Pull every line that holds the word "user" from the entries.

------------------------------------------------------------------------

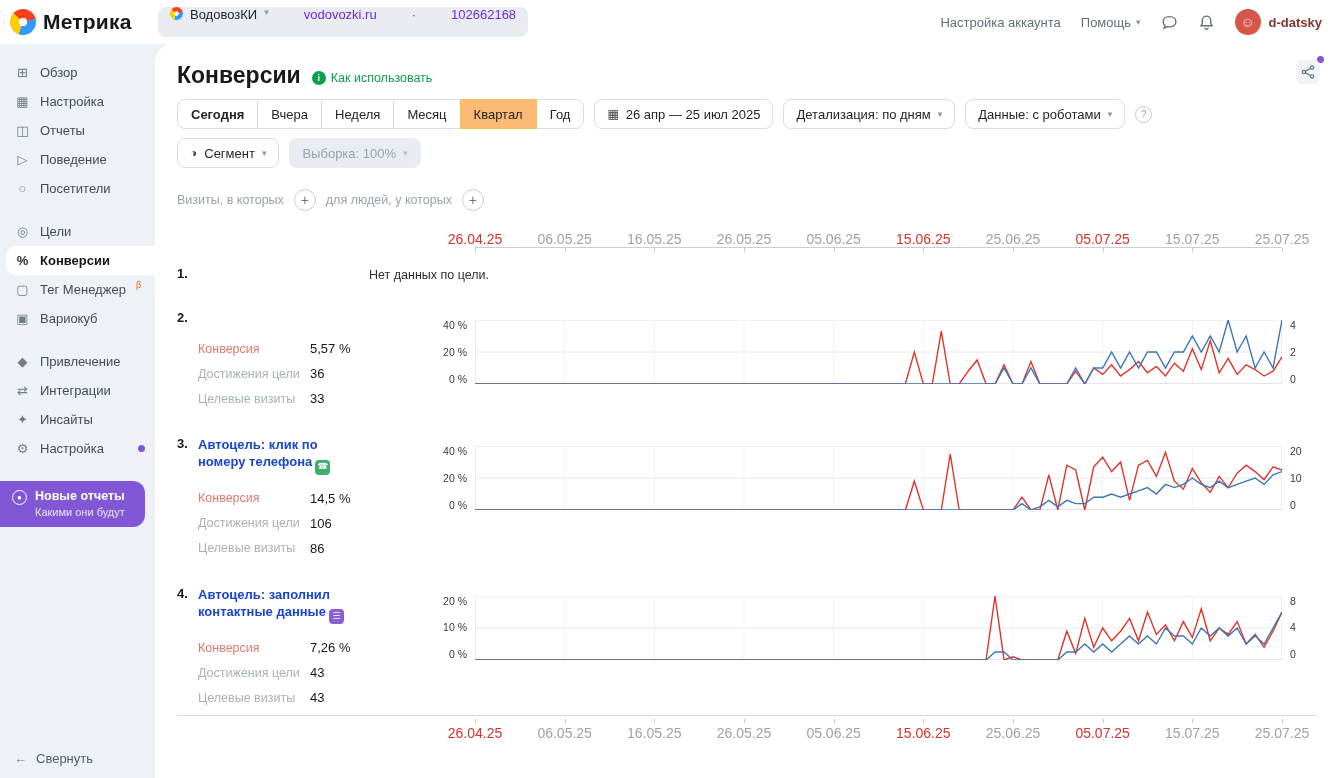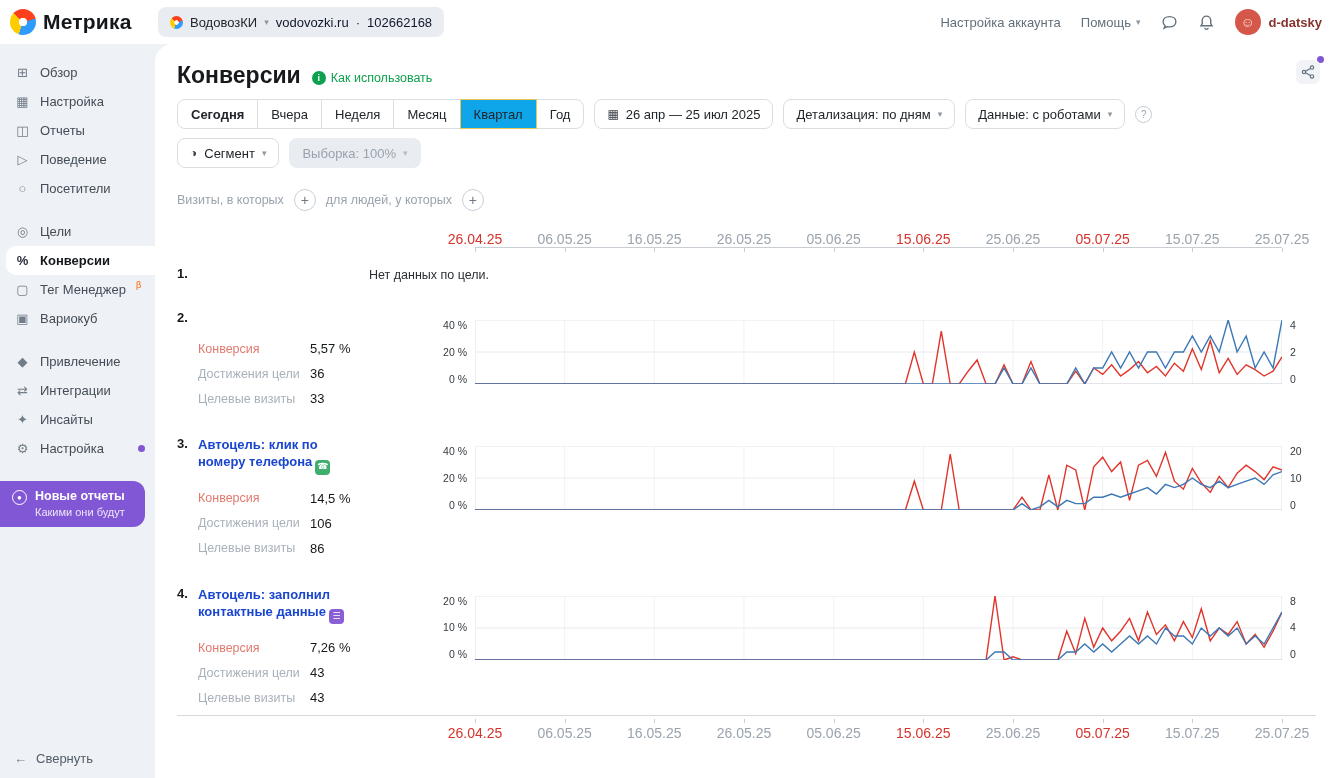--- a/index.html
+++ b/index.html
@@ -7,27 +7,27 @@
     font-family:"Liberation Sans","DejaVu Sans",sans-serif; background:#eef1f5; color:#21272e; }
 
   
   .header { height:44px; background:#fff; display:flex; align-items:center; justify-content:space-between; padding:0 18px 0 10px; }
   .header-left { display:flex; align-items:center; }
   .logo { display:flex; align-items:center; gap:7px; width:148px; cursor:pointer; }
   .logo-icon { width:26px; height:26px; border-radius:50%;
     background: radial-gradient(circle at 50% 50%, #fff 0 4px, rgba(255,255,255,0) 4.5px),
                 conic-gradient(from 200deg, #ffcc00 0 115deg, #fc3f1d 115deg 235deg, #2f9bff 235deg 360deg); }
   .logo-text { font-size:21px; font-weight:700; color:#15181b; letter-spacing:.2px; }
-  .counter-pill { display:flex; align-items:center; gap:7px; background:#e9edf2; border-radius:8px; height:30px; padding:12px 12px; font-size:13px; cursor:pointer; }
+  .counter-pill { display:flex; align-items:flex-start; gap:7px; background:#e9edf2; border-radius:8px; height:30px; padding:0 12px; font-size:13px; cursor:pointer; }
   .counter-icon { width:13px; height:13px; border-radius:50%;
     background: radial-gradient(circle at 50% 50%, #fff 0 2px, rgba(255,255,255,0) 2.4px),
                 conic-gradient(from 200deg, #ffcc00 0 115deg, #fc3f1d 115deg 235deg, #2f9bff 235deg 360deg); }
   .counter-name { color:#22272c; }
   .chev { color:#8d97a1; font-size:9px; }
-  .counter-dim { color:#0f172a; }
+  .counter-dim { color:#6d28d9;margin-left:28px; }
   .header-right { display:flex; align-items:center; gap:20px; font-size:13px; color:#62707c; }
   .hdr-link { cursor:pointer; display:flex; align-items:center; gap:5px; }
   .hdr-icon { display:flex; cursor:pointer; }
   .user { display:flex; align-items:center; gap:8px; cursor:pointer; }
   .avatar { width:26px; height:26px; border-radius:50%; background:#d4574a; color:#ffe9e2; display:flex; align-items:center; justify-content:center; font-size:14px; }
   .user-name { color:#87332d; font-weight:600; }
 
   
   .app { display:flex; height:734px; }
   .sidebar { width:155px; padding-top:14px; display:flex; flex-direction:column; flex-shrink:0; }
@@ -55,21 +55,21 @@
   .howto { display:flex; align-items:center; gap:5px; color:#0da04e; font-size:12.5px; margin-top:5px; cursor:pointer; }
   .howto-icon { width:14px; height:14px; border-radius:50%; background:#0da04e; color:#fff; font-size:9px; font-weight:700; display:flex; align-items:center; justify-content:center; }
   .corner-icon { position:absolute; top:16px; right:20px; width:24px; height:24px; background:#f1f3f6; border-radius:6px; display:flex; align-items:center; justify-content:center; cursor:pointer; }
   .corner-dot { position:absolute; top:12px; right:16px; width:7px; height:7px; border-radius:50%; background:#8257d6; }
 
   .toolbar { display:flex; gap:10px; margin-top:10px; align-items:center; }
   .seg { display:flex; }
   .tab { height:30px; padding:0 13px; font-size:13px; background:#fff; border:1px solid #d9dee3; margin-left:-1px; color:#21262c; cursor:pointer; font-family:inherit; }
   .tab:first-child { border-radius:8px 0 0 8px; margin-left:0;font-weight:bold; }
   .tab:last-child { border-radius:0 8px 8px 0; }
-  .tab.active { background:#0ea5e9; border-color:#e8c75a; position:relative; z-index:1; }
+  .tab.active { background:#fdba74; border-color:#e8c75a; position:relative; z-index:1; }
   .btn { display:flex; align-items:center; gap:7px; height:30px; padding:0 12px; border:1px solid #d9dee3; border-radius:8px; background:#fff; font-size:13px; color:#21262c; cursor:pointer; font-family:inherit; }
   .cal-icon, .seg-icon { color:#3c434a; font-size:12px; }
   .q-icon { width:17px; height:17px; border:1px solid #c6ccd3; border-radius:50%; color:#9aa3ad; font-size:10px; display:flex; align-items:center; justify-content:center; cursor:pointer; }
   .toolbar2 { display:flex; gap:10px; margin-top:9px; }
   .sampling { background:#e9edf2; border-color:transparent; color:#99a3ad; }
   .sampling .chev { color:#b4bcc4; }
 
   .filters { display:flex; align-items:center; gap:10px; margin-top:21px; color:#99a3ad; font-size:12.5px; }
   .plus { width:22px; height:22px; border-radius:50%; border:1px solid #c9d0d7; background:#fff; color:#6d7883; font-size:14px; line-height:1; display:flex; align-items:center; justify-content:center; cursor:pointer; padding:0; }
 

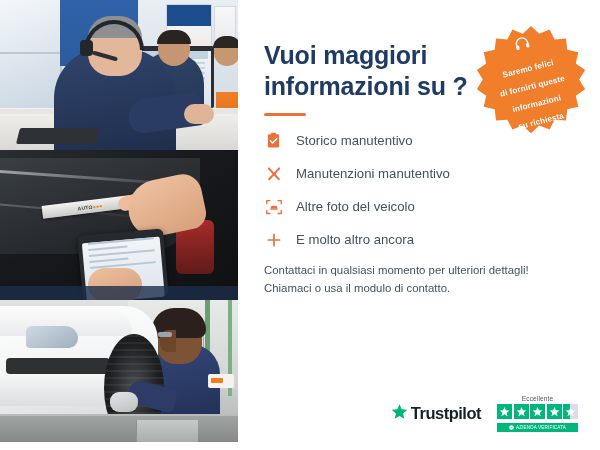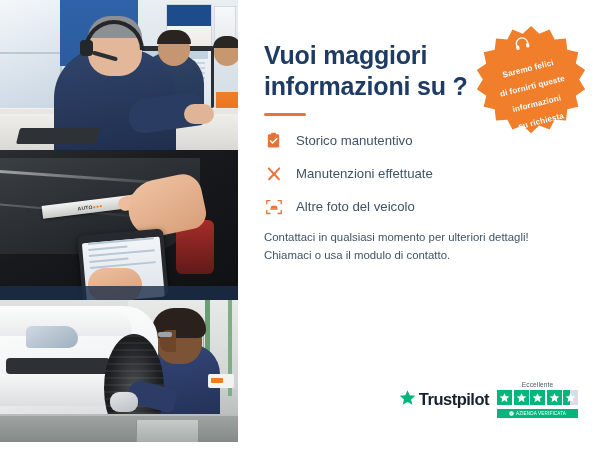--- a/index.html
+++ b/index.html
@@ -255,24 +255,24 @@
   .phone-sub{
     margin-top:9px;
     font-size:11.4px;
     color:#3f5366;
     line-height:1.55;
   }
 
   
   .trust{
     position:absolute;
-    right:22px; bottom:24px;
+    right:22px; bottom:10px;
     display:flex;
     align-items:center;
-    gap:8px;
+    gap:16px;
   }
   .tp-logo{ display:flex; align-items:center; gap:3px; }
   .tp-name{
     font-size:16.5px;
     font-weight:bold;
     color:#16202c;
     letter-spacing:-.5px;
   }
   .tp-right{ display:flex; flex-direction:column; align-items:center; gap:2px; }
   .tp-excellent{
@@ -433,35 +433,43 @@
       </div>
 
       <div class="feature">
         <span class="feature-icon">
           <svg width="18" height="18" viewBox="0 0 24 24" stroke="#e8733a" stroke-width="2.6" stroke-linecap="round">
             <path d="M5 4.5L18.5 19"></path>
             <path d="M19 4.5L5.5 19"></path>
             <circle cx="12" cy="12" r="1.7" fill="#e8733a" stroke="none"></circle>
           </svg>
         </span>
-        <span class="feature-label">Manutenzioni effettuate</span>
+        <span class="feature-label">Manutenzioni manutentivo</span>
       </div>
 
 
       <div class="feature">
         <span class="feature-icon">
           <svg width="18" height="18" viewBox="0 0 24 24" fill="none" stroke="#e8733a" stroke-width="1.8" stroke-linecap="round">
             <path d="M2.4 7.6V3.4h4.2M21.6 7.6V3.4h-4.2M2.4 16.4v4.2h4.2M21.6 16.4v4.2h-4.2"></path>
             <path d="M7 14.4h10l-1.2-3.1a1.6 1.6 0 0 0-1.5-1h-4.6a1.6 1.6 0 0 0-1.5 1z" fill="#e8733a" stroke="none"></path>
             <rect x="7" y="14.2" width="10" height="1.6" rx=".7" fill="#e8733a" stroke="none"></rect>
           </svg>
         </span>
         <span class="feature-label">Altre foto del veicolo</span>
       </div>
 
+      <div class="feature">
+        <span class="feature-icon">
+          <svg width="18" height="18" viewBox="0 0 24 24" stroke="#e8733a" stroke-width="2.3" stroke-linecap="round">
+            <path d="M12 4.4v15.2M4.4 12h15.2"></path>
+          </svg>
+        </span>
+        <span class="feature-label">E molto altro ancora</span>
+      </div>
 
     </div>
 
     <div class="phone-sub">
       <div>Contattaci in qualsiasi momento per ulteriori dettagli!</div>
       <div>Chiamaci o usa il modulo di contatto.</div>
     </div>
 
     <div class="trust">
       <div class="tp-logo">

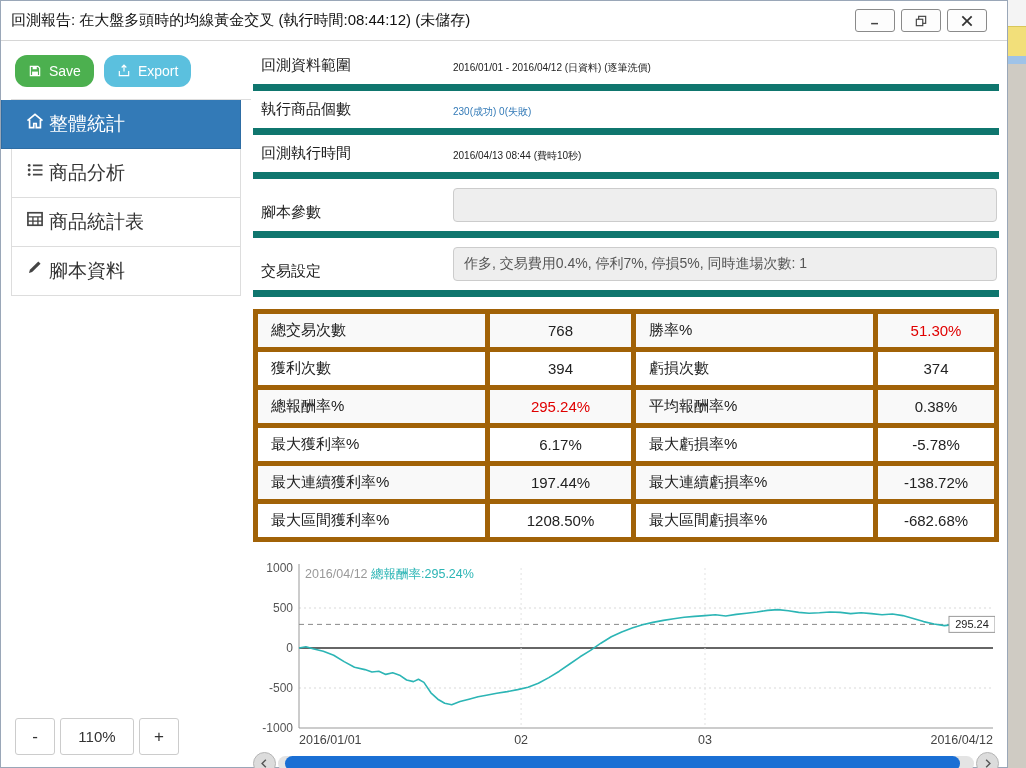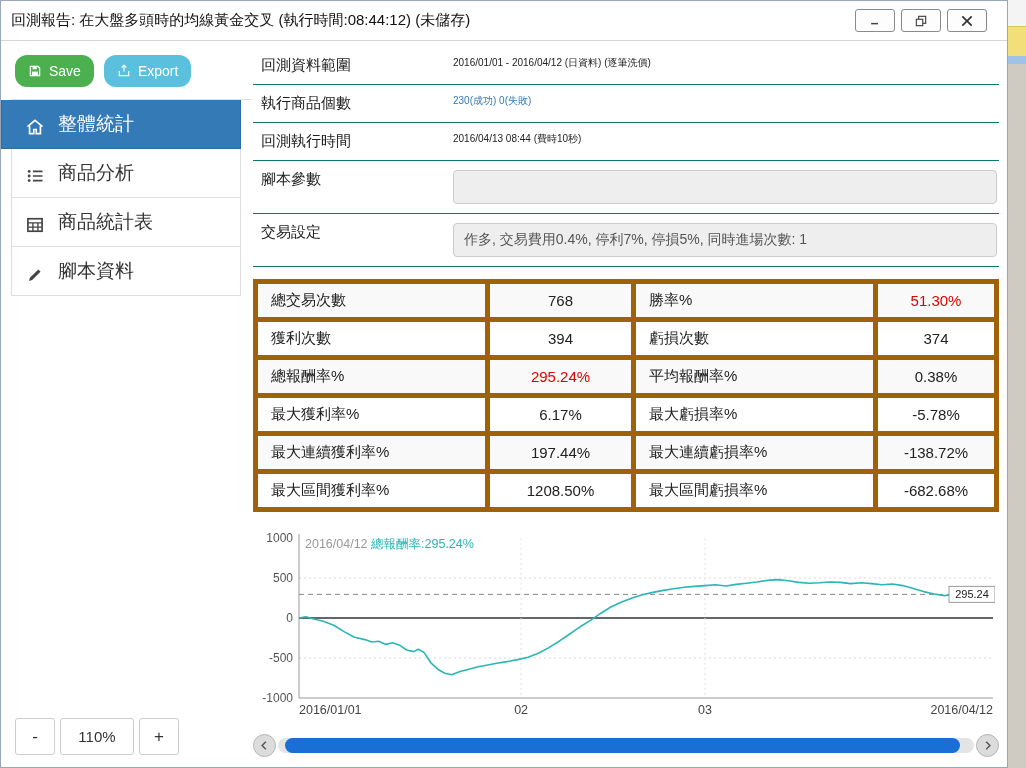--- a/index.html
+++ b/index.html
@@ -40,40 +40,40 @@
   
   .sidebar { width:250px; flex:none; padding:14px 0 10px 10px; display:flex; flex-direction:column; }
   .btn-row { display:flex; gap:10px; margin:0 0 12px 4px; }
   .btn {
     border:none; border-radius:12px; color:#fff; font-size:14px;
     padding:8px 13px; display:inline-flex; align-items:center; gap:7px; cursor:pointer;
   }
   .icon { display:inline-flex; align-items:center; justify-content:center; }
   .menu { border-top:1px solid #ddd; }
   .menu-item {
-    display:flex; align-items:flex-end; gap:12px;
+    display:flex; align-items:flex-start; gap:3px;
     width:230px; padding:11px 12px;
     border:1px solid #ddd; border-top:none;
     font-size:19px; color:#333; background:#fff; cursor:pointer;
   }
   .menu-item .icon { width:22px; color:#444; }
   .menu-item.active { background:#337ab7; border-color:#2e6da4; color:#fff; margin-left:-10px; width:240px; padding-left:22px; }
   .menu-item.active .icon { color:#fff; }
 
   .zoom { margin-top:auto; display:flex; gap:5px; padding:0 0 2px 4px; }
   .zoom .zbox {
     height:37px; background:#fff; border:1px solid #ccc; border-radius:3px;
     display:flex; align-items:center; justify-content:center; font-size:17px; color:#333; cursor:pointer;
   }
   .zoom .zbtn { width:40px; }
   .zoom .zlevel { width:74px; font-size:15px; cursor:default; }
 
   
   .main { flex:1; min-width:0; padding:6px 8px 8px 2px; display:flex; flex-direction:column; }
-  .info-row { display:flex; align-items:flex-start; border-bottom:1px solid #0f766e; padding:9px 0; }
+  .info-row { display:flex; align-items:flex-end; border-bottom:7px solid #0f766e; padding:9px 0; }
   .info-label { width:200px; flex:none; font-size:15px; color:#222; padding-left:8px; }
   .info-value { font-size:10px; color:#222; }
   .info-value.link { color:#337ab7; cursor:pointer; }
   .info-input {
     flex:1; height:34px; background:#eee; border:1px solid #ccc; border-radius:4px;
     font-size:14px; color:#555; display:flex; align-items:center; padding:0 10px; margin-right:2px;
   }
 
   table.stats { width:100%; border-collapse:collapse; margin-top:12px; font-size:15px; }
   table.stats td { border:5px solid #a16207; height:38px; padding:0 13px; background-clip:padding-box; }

------------------------------------------------------------------------

WRITTEN SOLUTION -
   .user { display:flex; align-items:center; gap:8px; cursor:pointer; }
   .user-name { color:#87332d; font-weight:600; }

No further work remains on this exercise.